While mommy is busy with the camera, Matty decides that some round cereal would really fit the bill and retrieves Cheerios from the pantry. And Honey Nuts. And swipes the container of raisins because fruit is an essential part of a growing child’s diet.







And doesn’t everything really taste best when eaten on the floor?

Strike Three. Mother is out and will surely be sent down to the minor leagues for this.

Afternote: Maybe there really is something wrong with the Flats. Even the dog won’t eat them. Oh wait . . . Nevermind. They must be o.k.; Matty is eating them now. Does this mean I won?

Thursday, February 12, 2009

Breakfast of Champions?

Matthew is eating his breakfast straight from the Cheerios bag:


Should I do something about this?

Thursday, February 5, 2009

Adventures in vacuum repair

It all started with the most excellent of intentions: I wanted to vacuum the dog hair off the floor of my office. But, the vacuum has been stinky, so first I took out the old bag, then I prepared to clean the vacuum out and change the belt. So far so good.

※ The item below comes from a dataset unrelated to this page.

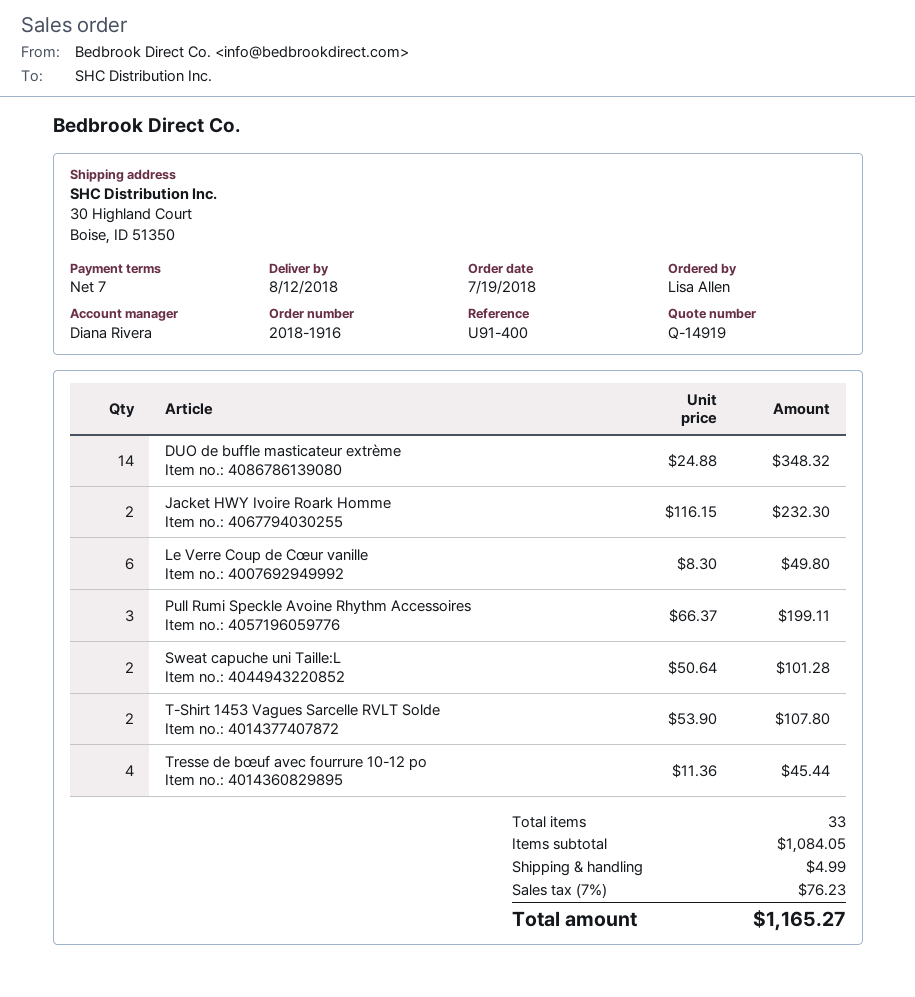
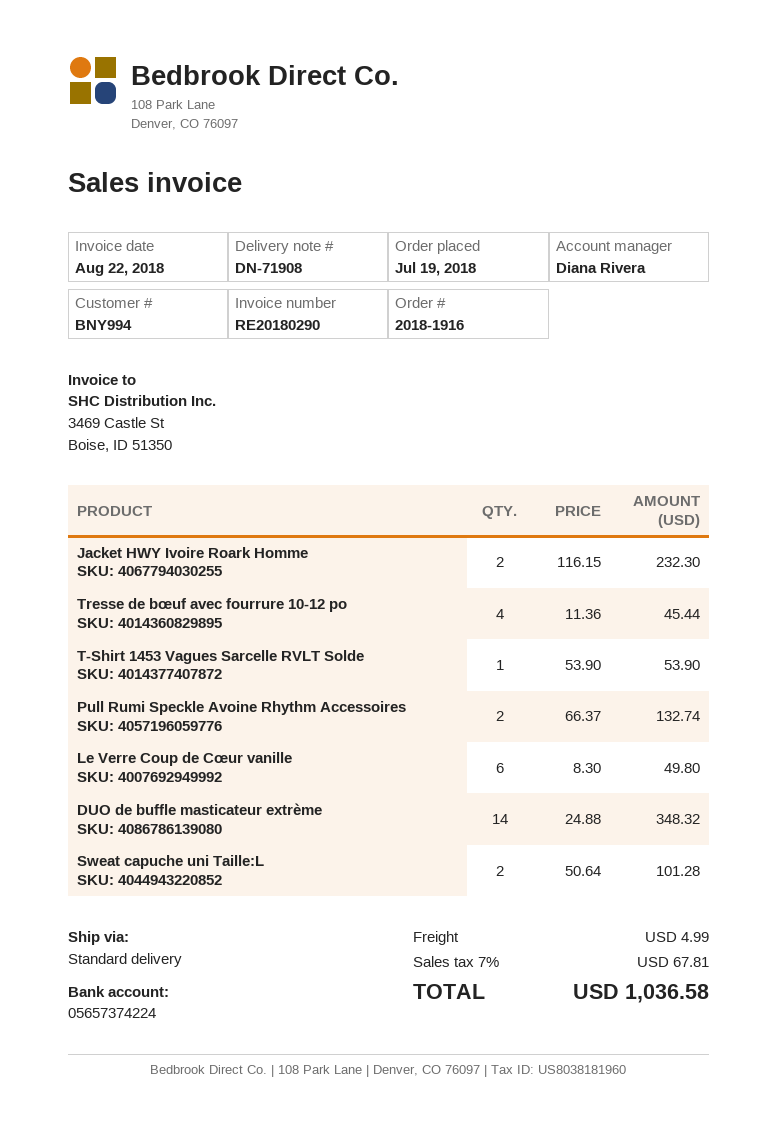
Pull Rumi Speckle Avoine Rhythm Accessoires: 3 x 66.37 = 199.11 -> 2 x 66.37 = 132.74
T-Shirt 1453 Vagues Sarcelle RVLT Solde: 2 x 53.90 = 107.80 -> 1 x 53.90 = 53.90
tax: 7% = 76.23 -> 7% = 67.81
total: 1165.27 -> 1036.58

I got out the instructions and gathered some screwdrivers and my helper. (error #1 might be lurking somewhere in that sentence . . . see if you can find it) I removed the screws from the bottom plate while my assistant

and his pet dog

did their best to stab me with the spare screwdriver and wrest the evil vacuum away from me.

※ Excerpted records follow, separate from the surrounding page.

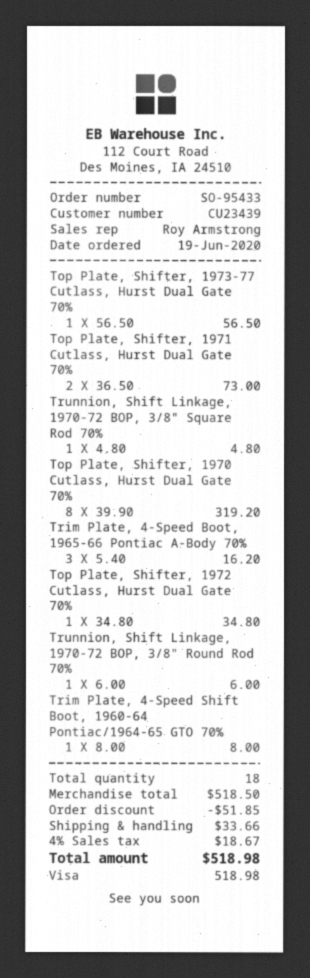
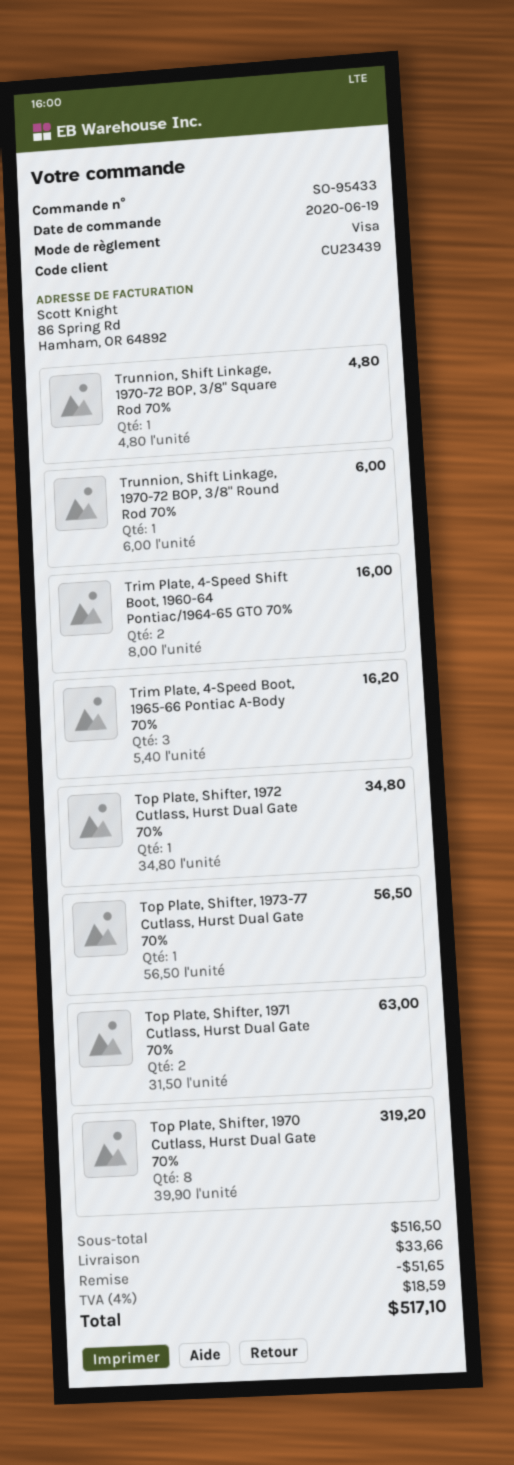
Top Plate, Shifter, 1971 Cutlass, Hurst Dual Gate 70%: 2 x 36.50 = 73.00 -> 2 x 31.50 = 63.00
Trim Plate, 4-Speed Shift Boot, 1960-64 Pontiac/1964-65 GTO 70%: 1 x 8.00 = 8.00 -> 2 x 8.00 = 16.00
subtotal: 518.50 -> 516.50
discount: 51.85 -> 51.65
tax: 4% = 18.67 -> 4% = 18.59
total: 518.98 -> 517.10

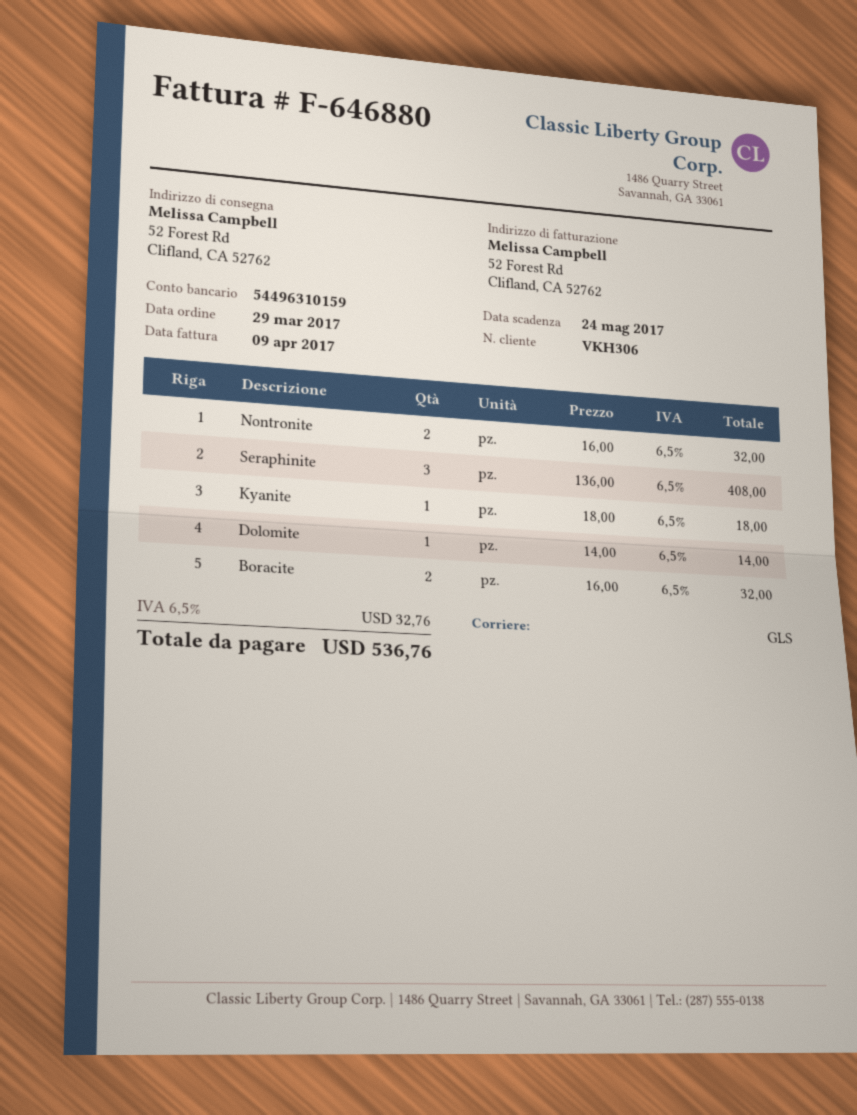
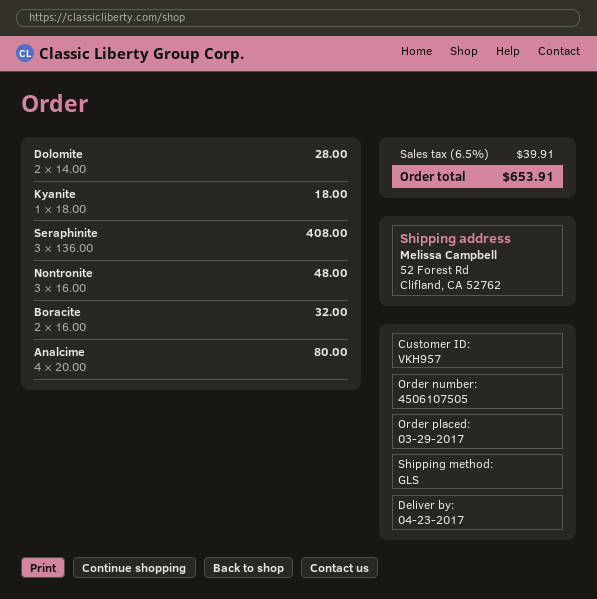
customer number: VKH306 -> VKH957
Nontronite: 2 x 16.00 = 32.00 -> 3 x 16.00 = 48.00
Dolomite: 1 x 14.00 = 14.00 -> 2 x 14.00 = 28.00
Analcime: none -> 4 x 20.00 = 80.00
tax: 6.5% = 32.76 -> 6.5% = 39.91
total: 536.76 -> 653.91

Bottom plate off, screws neatly laid out on floor next to me, time to remove the beater bar for cleaning, as it was ENTIRELY covered with the hair of various dogs, sheep and people. (fyi: error #2 is hiding in this sequence of events; are you with me?).

Fur, fleece and hair are removed and safely stowed in the garbage. Dog -- who has run away with the new vacuum belt -- has been tracked down and the belt recovered. Belt is changed. Beater bar replaced in its rightful spot. Bottom plate fitted into place. Correct screwdriver is recovered from tool-happy assistant and . . . Screws? Did somebody say screws????? 'Cause I can't find them. Nope, not a single one. Not in my pockets, not on the floor, not mysteriously stowed in some tiny spot only a three-year old could think of. No screws. Nowhere. It is as if they have teleported back to their own dimension.

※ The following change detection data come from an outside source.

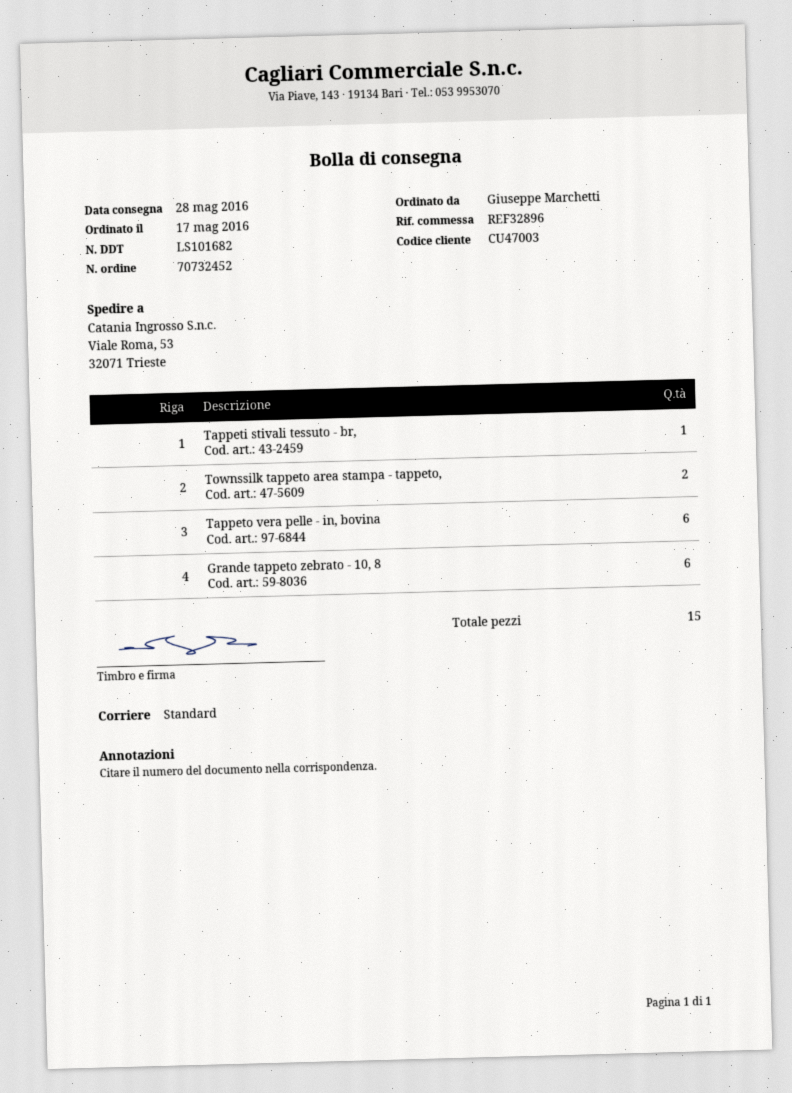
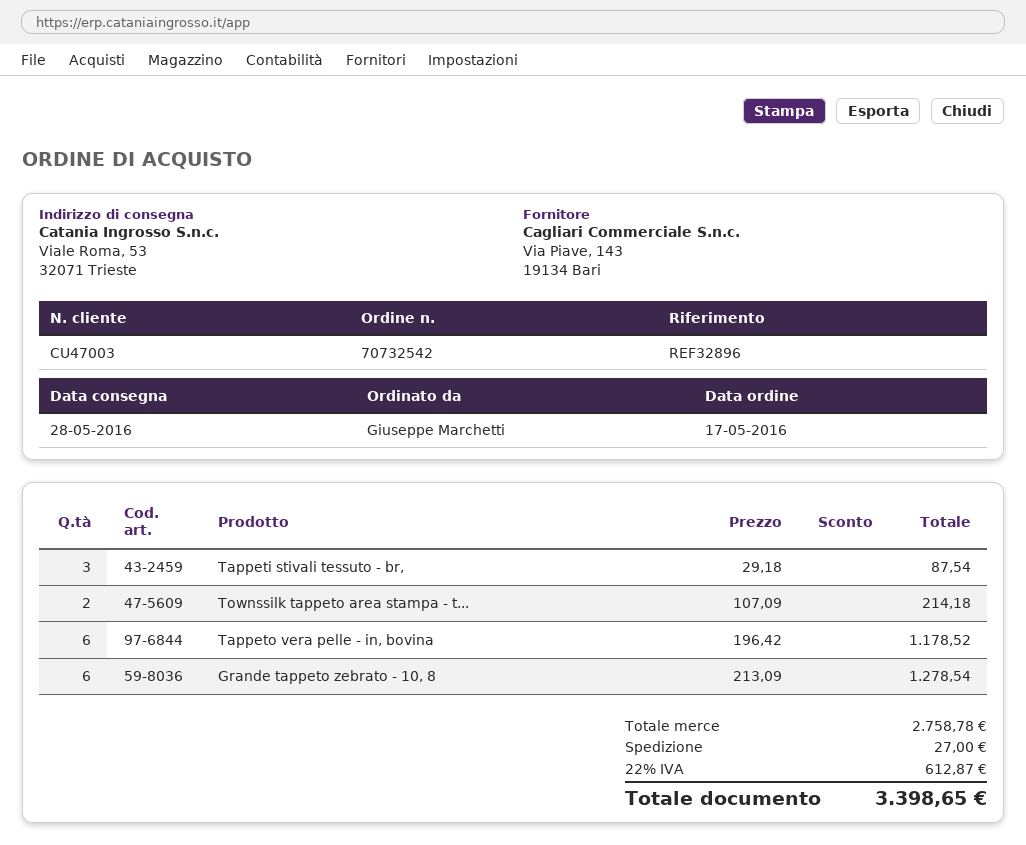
order number: 70732452 -> 70732542
Tappeti stivali tessuto - br,: 1 -> 3

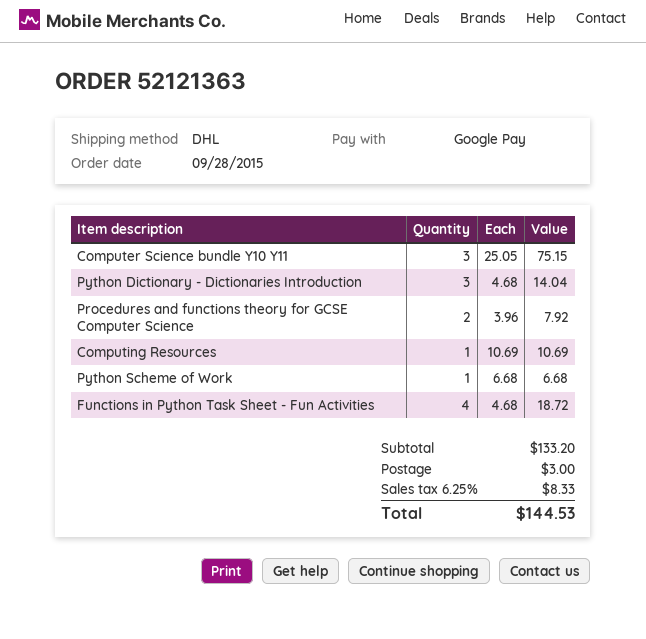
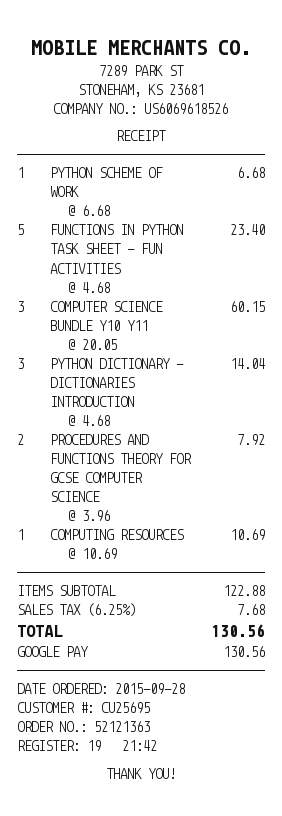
Computer Science bundle Y10 Y11: 3 x 25.05 = 75.15 -> 3 x 20.05 = 60.15
Functions in Python Task Sheet - Fun Activities: 4 x 4.68 = 18.72 -> 5 x 4.68 = 23.40
subtotal: 133.20 -> 122.88
shipping: 3.00 -> none
tax: 6.25% = 8.33 -> 6.25% = 7.68
total: 144.53 -> 130.56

The vacuum is now resting quietly on the floor (face down; it looks like it's had a hard day).

I am now resting quietly in my office chair recovering from the tantrum that you know I threw at all the usual suspects (only the fish escaped my wrath, although maybe I should re-interview them. They never really reveal all that they have seen). At some point the screws will resurface and all will become clear to me. Until then, prepare for a very furry existence.

Tuesday, February 3, 2009

Rinkmanship

Our rink is finally up. Never mind that it is February and that we have now missed two and a half months of perfect skating weather. The rink is up. The only one to have used it so far is the dog, who did not think much of it. The weatherfolks are predicting more cold weather, but I consider this the ultimate test of my ability to control the weather. When I wash my car, it rains. If I take my morning walk without my anorak, it rains. If I take my kids out for a fun summer day, it either rains or the sun blazes so hot we think we'll melt. And, the last time we put the rink up (also a bit late in the season; why is this?), my husband swears that it involved days of back breaking labor and then the water never froze. [I remember none of this, but I was severely pregnant (and then severely sleep deprived) at the time. ] So my theory is that, groundhog predictions notwithstanding, spring is now on its way.